• [Work required]:
Which lines below contain "letter"? Pull them out.

• [Task material]:
== Segment start ==

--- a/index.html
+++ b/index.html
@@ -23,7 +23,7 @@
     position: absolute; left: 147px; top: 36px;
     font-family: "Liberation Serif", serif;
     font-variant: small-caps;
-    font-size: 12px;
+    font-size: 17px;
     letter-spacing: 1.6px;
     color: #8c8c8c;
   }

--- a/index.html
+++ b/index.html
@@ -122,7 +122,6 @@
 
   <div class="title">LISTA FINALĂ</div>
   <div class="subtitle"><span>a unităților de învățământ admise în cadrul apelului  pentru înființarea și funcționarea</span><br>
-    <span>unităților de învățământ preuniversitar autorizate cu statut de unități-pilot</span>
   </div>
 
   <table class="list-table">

== Segment end ==
== Segment start ==

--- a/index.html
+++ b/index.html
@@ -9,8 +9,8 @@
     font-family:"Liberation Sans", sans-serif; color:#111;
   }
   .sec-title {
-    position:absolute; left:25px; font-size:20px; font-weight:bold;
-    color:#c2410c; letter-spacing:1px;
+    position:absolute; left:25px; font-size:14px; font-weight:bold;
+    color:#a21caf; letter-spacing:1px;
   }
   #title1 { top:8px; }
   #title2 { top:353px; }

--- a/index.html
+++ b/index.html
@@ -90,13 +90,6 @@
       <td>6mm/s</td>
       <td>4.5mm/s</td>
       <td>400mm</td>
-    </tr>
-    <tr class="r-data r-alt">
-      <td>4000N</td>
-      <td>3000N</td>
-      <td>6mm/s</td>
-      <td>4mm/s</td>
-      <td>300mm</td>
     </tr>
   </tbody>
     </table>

== Segment end ==
== Segment start ==

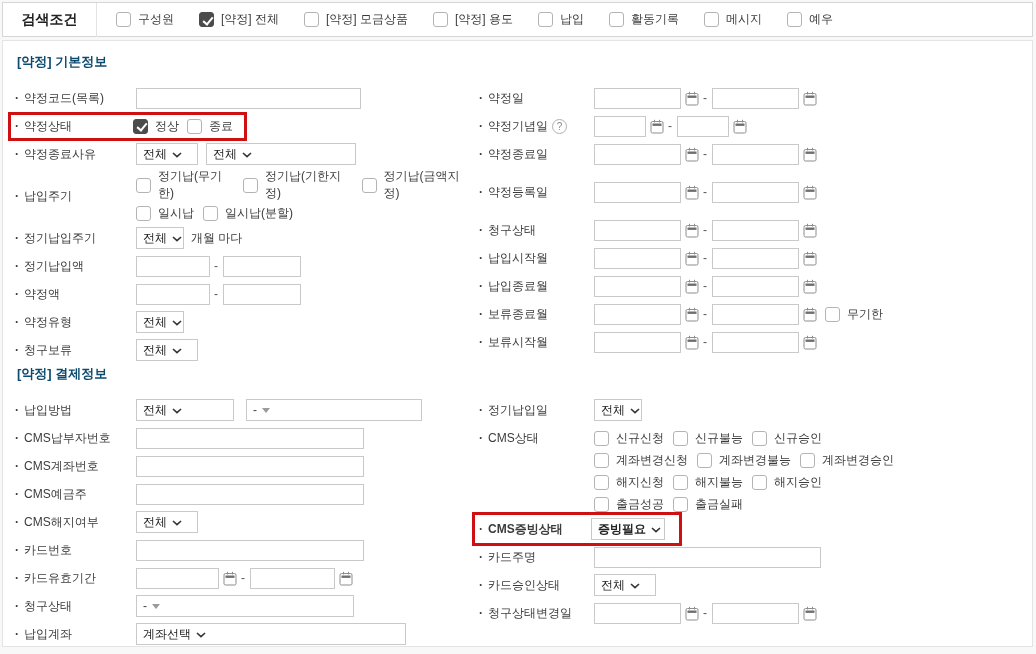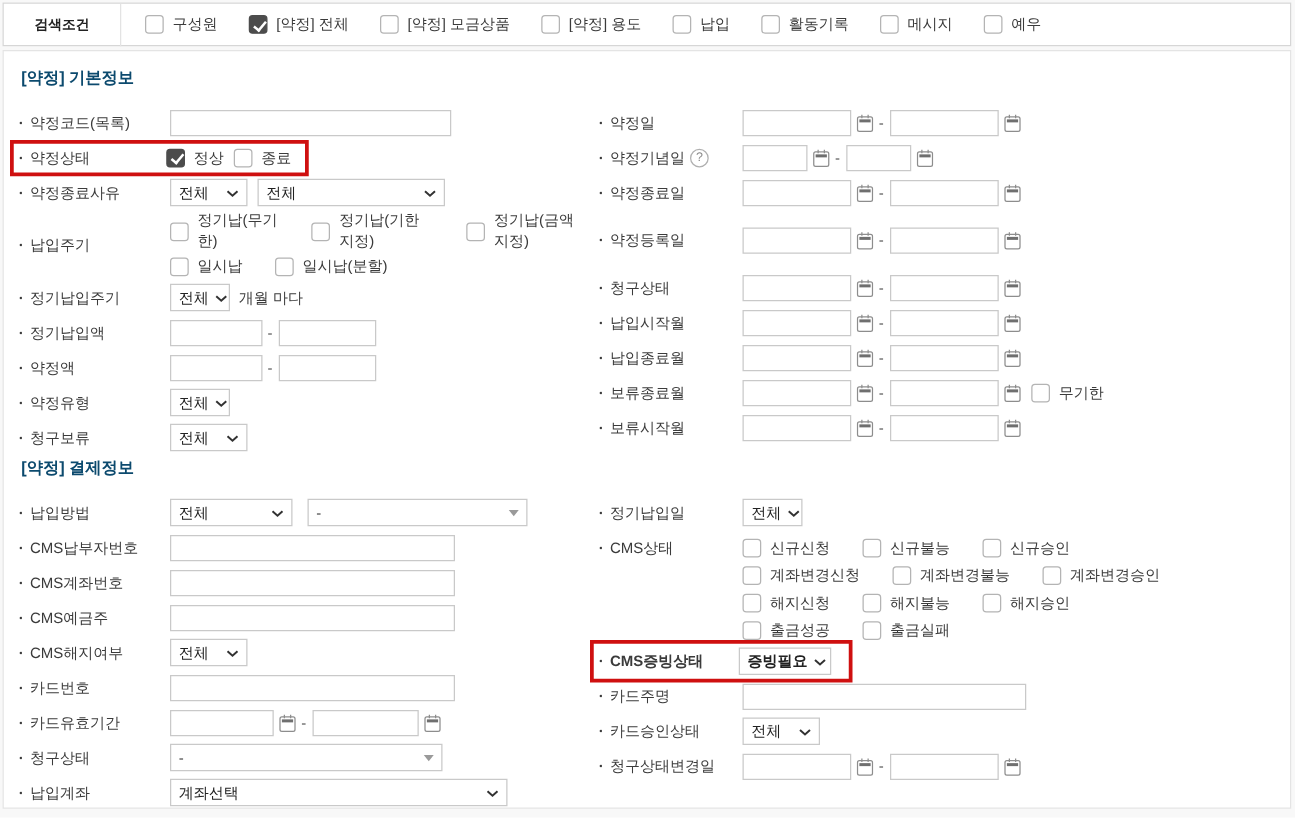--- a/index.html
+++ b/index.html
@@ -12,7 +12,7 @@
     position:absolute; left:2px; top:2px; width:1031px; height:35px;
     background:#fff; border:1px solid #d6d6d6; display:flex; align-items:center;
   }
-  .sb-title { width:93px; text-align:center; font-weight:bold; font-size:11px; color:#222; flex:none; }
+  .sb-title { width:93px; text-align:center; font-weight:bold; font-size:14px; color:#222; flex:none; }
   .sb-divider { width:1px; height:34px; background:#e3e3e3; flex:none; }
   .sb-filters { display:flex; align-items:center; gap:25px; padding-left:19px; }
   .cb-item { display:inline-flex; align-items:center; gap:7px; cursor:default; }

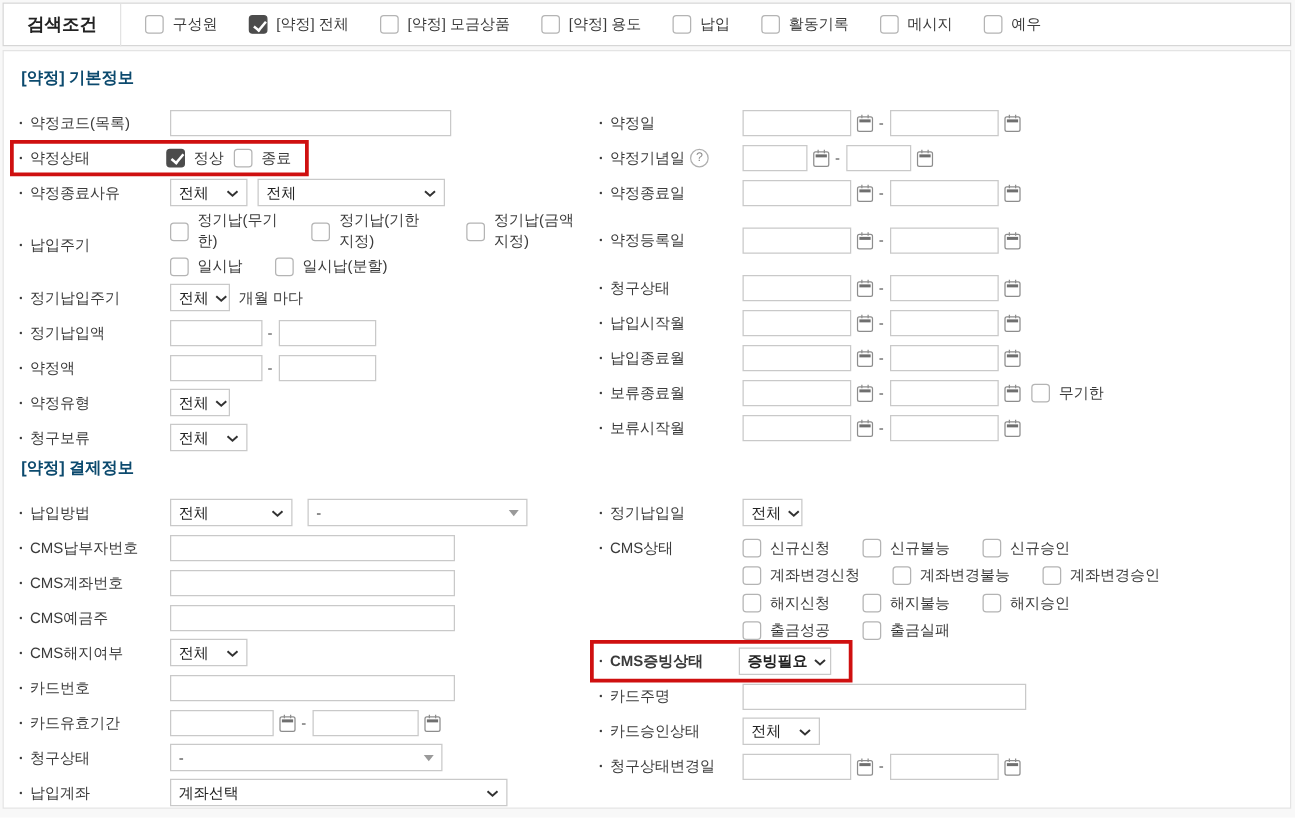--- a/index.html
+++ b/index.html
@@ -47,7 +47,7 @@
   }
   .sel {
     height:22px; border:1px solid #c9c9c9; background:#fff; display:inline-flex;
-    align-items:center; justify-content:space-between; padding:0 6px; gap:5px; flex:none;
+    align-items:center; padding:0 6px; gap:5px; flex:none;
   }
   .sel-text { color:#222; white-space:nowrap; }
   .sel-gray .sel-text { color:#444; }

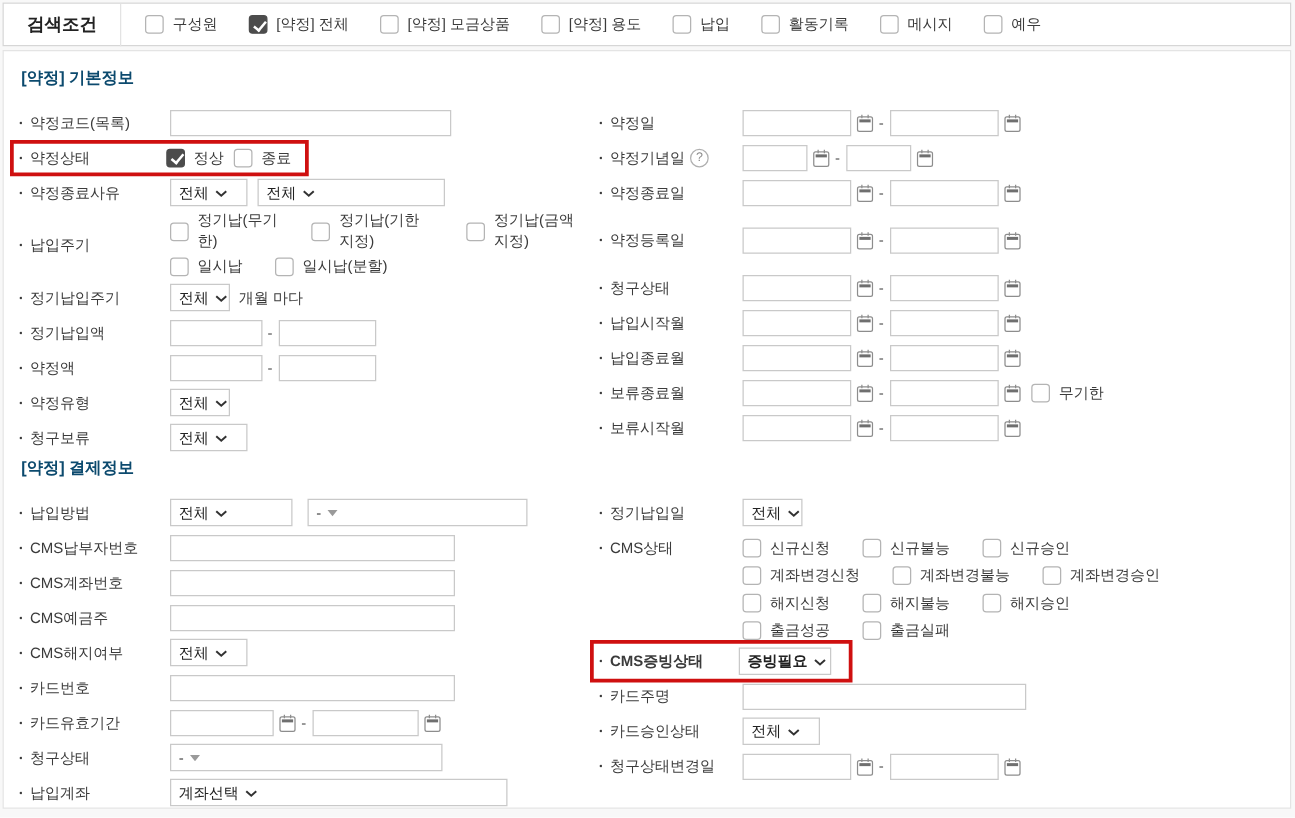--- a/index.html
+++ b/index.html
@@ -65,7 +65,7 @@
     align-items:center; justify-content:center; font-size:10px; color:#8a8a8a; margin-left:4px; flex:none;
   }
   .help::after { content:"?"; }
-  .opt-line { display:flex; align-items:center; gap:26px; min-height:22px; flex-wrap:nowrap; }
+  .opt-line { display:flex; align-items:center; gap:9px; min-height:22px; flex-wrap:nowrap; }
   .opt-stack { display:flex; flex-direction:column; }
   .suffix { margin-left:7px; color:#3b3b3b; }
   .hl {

== Segment end ==

• [Worked solution]:
     letter-spacing: 1.6px;
-    color:#c2410c; letter-spacing:1px;
+    color:#a21caf; letter-spacing:1px;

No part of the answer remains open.